Saturday, October 06, 2007

Long Day's Journey into Night at the Gaiety

Aptly named I'm sure a lot of the crowd felt as they left the Gaiety around 23.30. And there were a number of nodders off in the audience. But what a treat for the professional miserabilists. And plenty of references to and quotes from Baudelaire, Nietsche, and the patron saint of miserabilists my old favourite Ernest Dowson:

"They are not long, the days of wine and roses:
Out of a misty dream
Our path emerges for a while, then closes
Within a dream."

Four solid hours of a drunken, dysfunctional, argumentative family. Morphine addiction, alcoholism, tuberculosis, wasted talents, infant death etc. This was a full-length uncut version of the play - designed to test even the best upholstered arse. There were lacunae, it was hard to be engrossed all the time.
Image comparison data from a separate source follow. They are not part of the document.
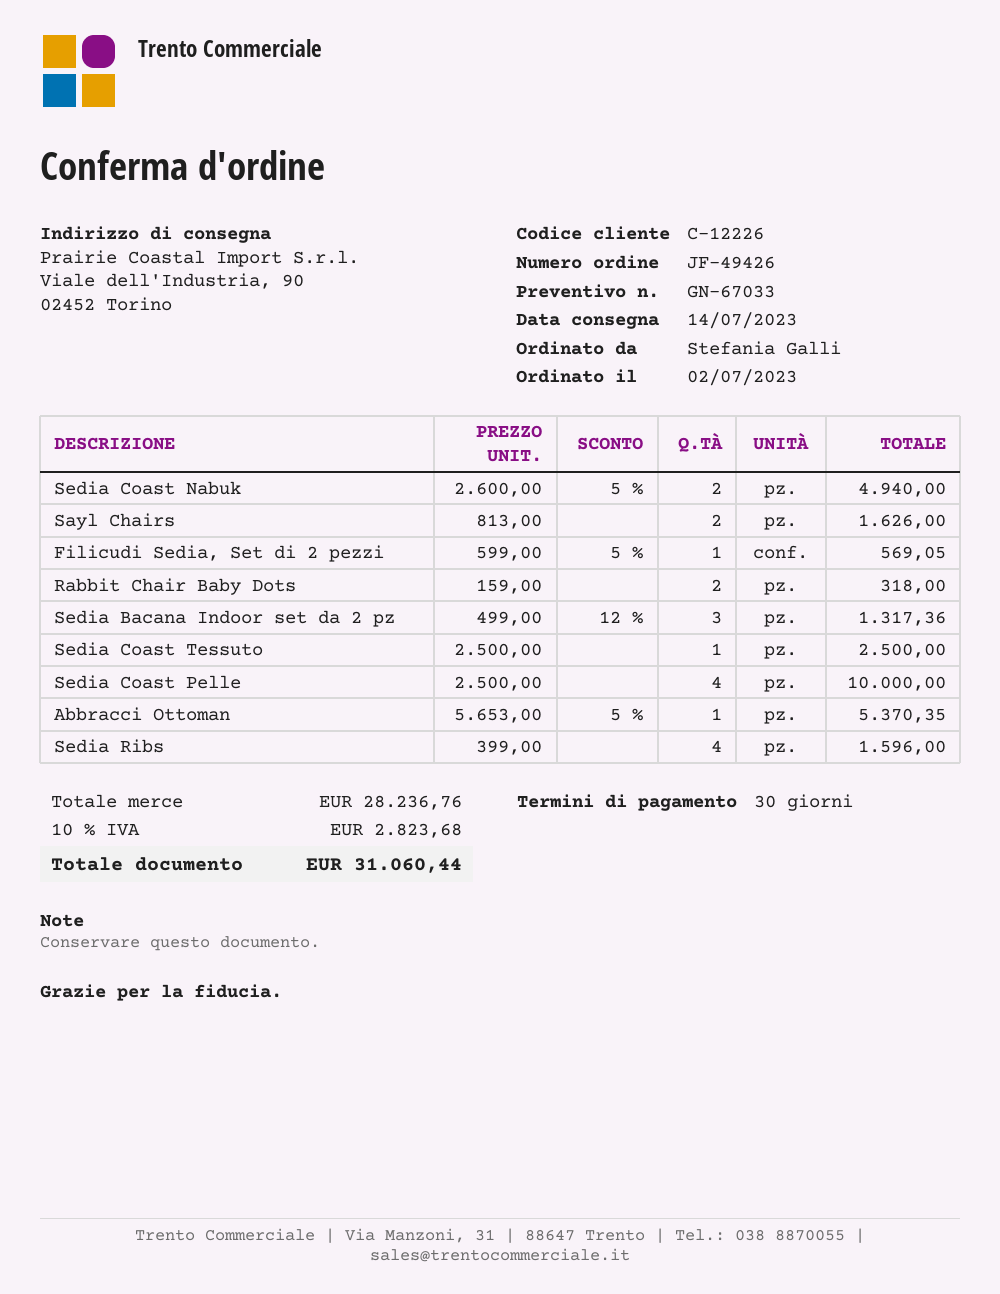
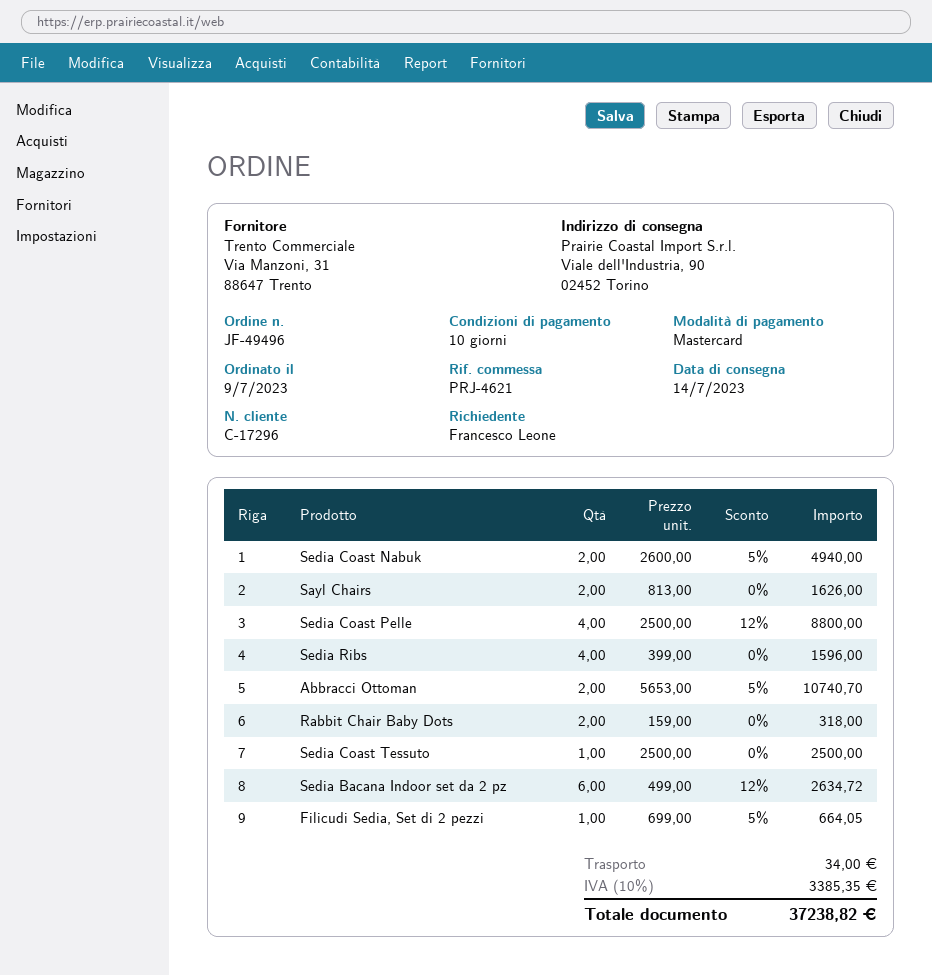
order number: JF-49426 -> JF-49496
order date: 2023-07-02 -> 2023-07-09
payment terms: 30 days -> 10 days
customer number: C-12226 -> C-17296
ordered by: Stefania Galli -> Francesco Leone
Filicudi Sedia, Set di 2 pezzi: 1 x 599.00 - 5% = 569.05 -> 1 x 699.00 - 5% = 664.05
Sedia Bacana Indoor set da 2 pz: 3 x 499.00 - 12% = 1317.36 -> 6 x 499.00 - 12% = 2634.72
Sedia Coast Pelle: 4 x 2500.00 = 10000.00 -> 4 x 2500.00 - 12% = 8800.00
Abbracci Ottoman: 1 x 5653.00 - 5% = 5370.35 -> 2 x 5653.00 - 5% = 10740.70
shipping: none -> 34.00
tax: 10% = 2823.68 -> 10% = 3385.35
total: 31060.44 -> 37238.82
But the art won out over the discomfort, you kept been dragged back into the drama by the quality of the writing and the acting. It's hard to imagine O'Neill's masterpiece being done better. James Cromwell was wonderful as the patriarch James Tyrone - bringing subtlety and shading to a role that could become one-dimensional. The sons Edmond and Jamie were equally well portrayed by Micheal Esper and Aidan Kelly. These are hard parts, the characters must be both pitiful and pitiable. Marie Mullen was a bit OTT as the mother but it's that kind of part I suppose.

And the constant drinking, and the truth telling becoming more pungent as the drink bit, and the fog rolling in. Splendid stuff.